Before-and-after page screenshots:
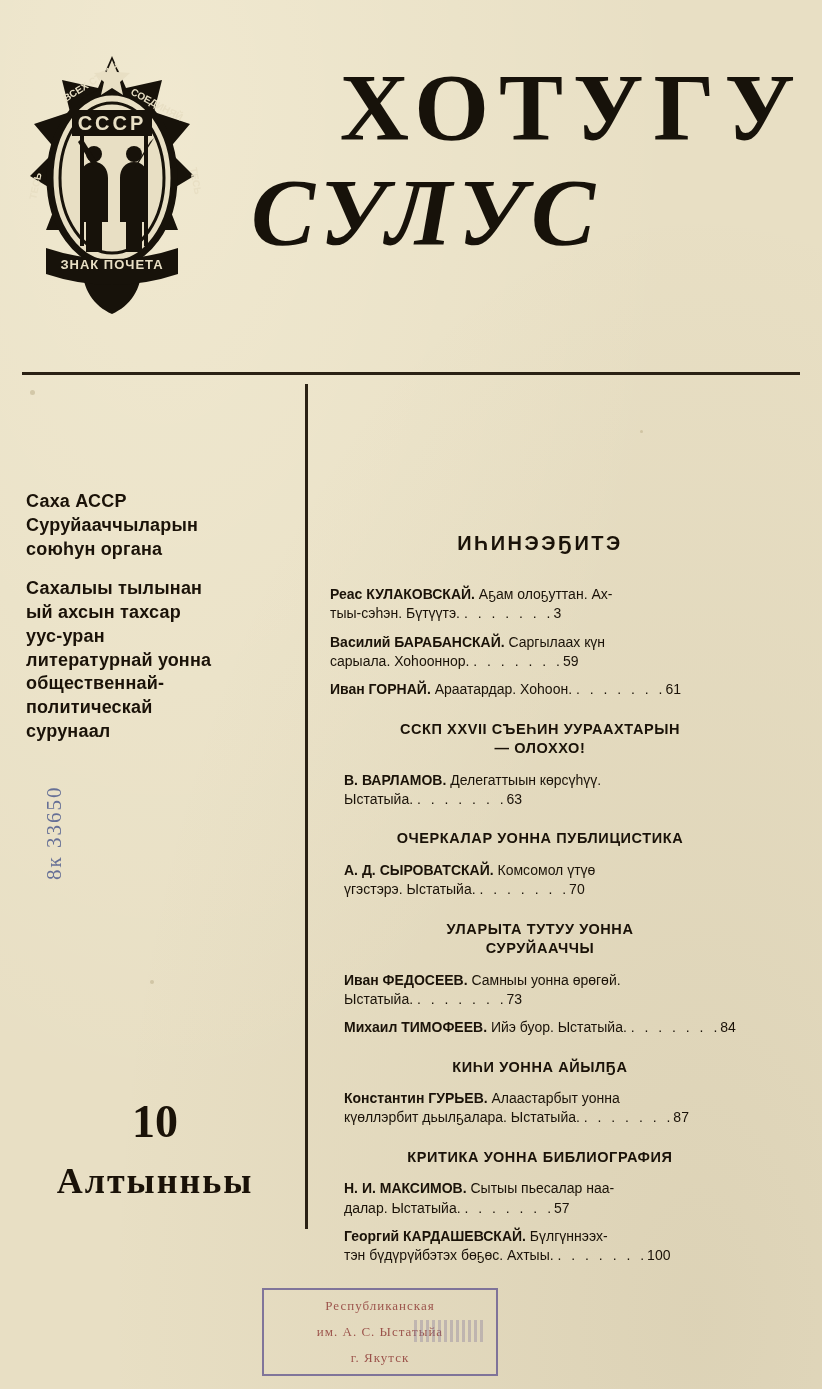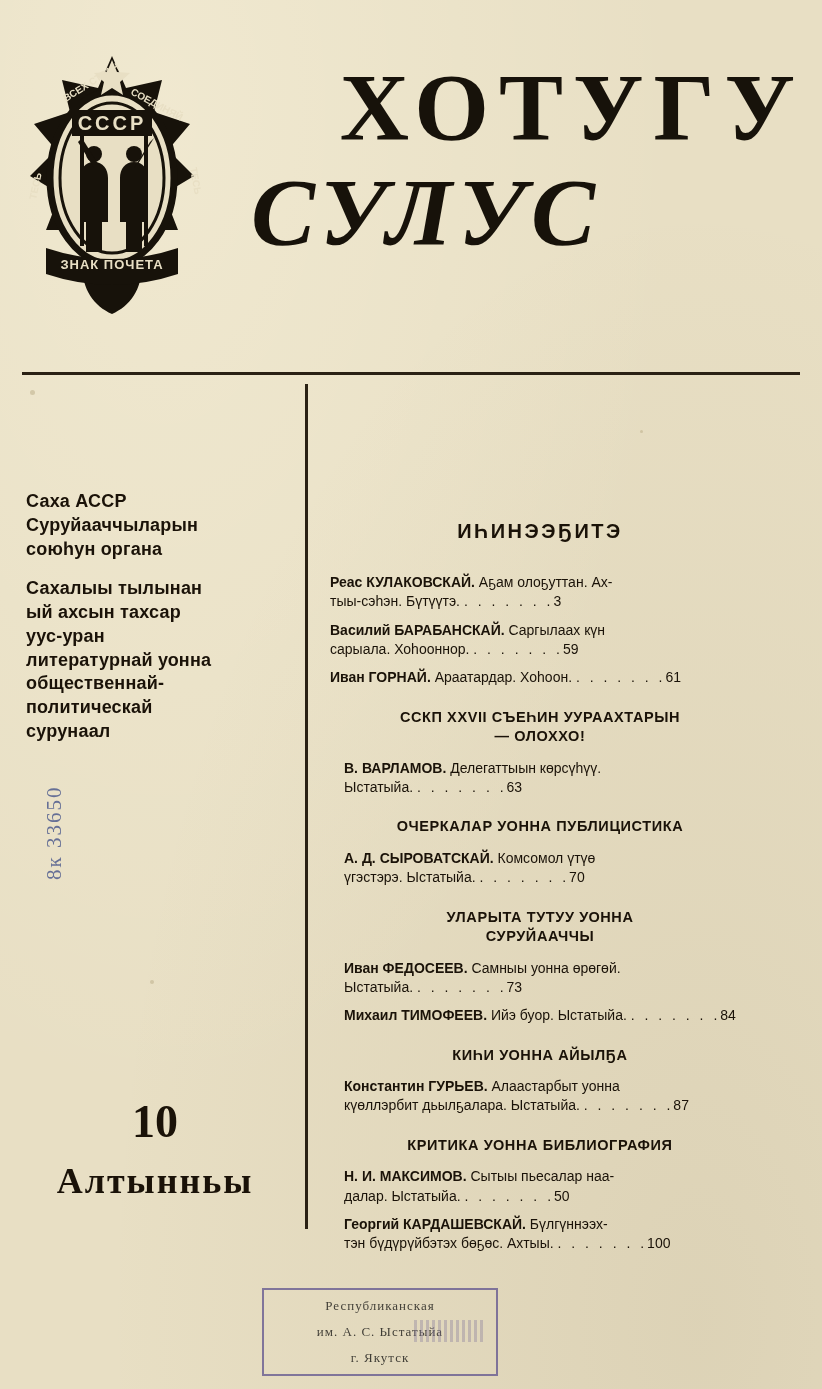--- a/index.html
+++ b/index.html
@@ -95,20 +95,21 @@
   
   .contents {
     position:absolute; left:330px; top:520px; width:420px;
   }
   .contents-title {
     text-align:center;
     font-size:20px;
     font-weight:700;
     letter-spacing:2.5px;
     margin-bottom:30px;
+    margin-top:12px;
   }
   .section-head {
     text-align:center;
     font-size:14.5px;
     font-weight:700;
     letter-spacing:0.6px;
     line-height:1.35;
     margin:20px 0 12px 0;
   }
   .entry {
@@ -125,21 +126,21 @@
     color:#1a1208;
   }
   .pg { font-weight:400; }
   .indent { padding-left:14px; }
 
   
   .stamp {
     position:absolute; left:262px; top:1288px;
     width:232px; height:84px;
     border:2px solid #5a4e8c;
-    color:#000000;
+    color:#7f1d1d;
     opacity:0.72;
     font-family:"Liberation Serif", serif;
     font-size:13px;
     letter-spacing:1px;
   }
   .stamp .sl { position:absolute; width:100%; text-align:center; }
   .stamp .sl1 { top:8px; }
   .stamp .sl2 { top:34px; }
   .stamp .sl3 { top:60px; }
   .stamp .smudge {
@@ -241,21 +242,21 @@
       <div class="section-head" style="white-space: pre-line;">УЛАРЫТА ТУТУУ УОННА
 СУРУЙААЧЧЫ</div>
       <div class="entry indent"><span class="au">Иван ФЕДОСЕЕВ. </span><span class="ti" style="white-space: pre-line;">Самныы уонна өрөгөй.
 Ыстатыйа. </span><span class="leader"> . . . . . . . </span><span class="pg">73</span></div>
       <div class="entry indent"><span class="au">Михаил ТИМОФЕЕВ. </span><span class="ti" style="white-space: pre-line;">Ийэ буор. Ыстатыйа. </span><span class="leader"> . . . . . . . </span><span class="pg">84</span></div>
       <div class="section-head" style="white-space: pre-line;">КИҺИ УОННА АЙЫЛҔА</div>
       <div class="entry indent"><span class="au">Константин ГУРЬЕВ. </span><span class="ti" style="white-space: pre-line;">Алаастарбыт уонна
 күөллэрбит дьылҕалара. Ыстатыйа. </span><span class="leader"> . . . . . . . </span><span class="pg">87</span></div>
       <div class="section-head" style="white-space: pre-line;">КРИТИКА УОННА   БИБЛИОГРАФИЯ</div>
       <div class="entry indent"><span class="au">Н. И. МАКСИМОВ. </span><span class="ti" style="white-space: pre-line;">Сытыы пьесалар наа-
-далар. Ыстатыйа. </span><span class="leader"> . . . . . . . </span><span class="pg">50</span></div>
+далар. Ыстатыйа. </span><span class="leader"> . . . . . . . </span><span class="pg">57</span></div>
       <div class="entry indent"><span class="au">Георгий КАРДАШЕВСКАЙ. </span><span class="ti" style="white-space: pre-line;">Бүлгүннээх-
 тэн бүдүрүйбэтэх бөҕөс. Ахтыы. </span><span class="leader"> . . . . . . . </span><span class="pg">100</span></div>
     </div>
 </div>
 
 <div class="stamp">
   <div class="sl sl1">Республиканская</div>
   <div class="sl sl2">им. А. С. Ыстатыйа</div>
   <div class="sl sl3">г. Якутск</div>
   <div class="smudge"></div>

◆ **How to complete this task**
The records above should be reproduced exactly, with no pictures included.

◆ **Exercise output**
--- a/index.html
+++ b/index.html
@@ -95,20 +95,21 @@
   
   .contents {
     position:absolute; left:330px; top:520px; width:420px;
   }
   .contents-title {
     text-align:center;
     font-size:20px;
     font-weight:700;
     letter-spacing:2.5px;
     margin-bottom:30px;
+    margin-top:12px;
   }
   .section-head {
     text-align:center;
     font-size:14.5px;
     font-weight:700;
     letter-spacing:0.6px;
     line-height:1.35;
     margin:20px 0 12px 0;
   }
   .entry {
@@ -125,21 +126,21 @@
     color:#1a1208;
   }
   .pg { font-weight:400; }
   .indent { padding-left:14px; }
 
   
   .stamp {
     position:absolute; left:262px; top:1288px;
     width:232px; height:84px;
     border:2px solid #5a4e8c;
-    color:#000000;
+    color:#7f1d1d;
     opacity:0.72;
     font-family:"Liberation Serif", serif;
     font-size:13px;
     letter-spacing:1px;
   }
   .stamp .sl { position:absolute; width:100%; text-align:center; }
   .stamp .sl1 { top:8px; }
   .stamp .sl2 { top:34px; }
   .stamp .sl3 { top:60px; }
   .stamp .smudge {
@@ -241,21 +242,21 @@
       <div class="section-head" style="white-space: pre-line;">УЛАРЫТА ТУТУУ УОННА
 СУРУЙААЧЧЫ</div>
       <div class="entry indent"><span class="au">Иван ФЕДОСЕЕВ. </span><span class="ti" style="white-space: pre-line;">Самныы уонна өрөгөй.
 Ыстатыйа. </span><span class="leader"> . . . . . . . </span><span class="pg">73</span></div>
       <div class="entry indent"><span class="au">Михаил ТИМОФЕЕВ. </span><span class="ti" style="white-space: pre-line;">Ийэ буор. Ыстатыйа. </span><span class="leader"> . . . . . . . </span><span class="pg">84</span></div>
       <div class="section-head" style="white-space: pre-line;">КИҺИ УОННА АЙЫЛҔА</div>
       <div class="entry indent"><span class="au">Константин ГУРЬЕВ. </span><span class="ti" style="white-space: pre-line;">Алаастарбыт уонна
 күөллэрбит дьылҕалара. Ыстатыйа. </span><span class="leader"> . . . . . . . </span><span class="pg">87</span></div>
       <div class="section-head" style="white-space: pre-line;">КРИТИКА УОННА   БИБЛИОГРАФИЯ</div>
       <div class="entry indent"><span class="au">Н. И. МАКСИМОВ. </span><span class="ti" style="white-space: pre-line;">Сытыы пьесалар наа-
-далар. Ыстатыйа. </span><span class="leader"> . . . . . . . </span><span class="pg">50</span></div>
+далар. Ыстатыйа. </span><span class="leader"> . . . . . . . </span><span class="pg">57</span></div>
       <div class="entry indent"><span class="au">Георгий КАРДАШЕВСКАЙ. </span><span class="ti" style="white-space: pre-line;">Бүлгүннээх-
 тэн бүдүрүйбэтэх бөҕөс. Ахтыы. </span><span class="leader"> . . . . . . . </span><span class="pg">100</span></div>
     </div>
 </div>
 
 <div class="stamp">
   <div class="sl sl1">Республиканская</div>
   <div class="sl sl2">им. А. С. Ыстатыйа</div>
   <div class="sl sl3">г. Якутск</div>
   <div class="smudge"></div>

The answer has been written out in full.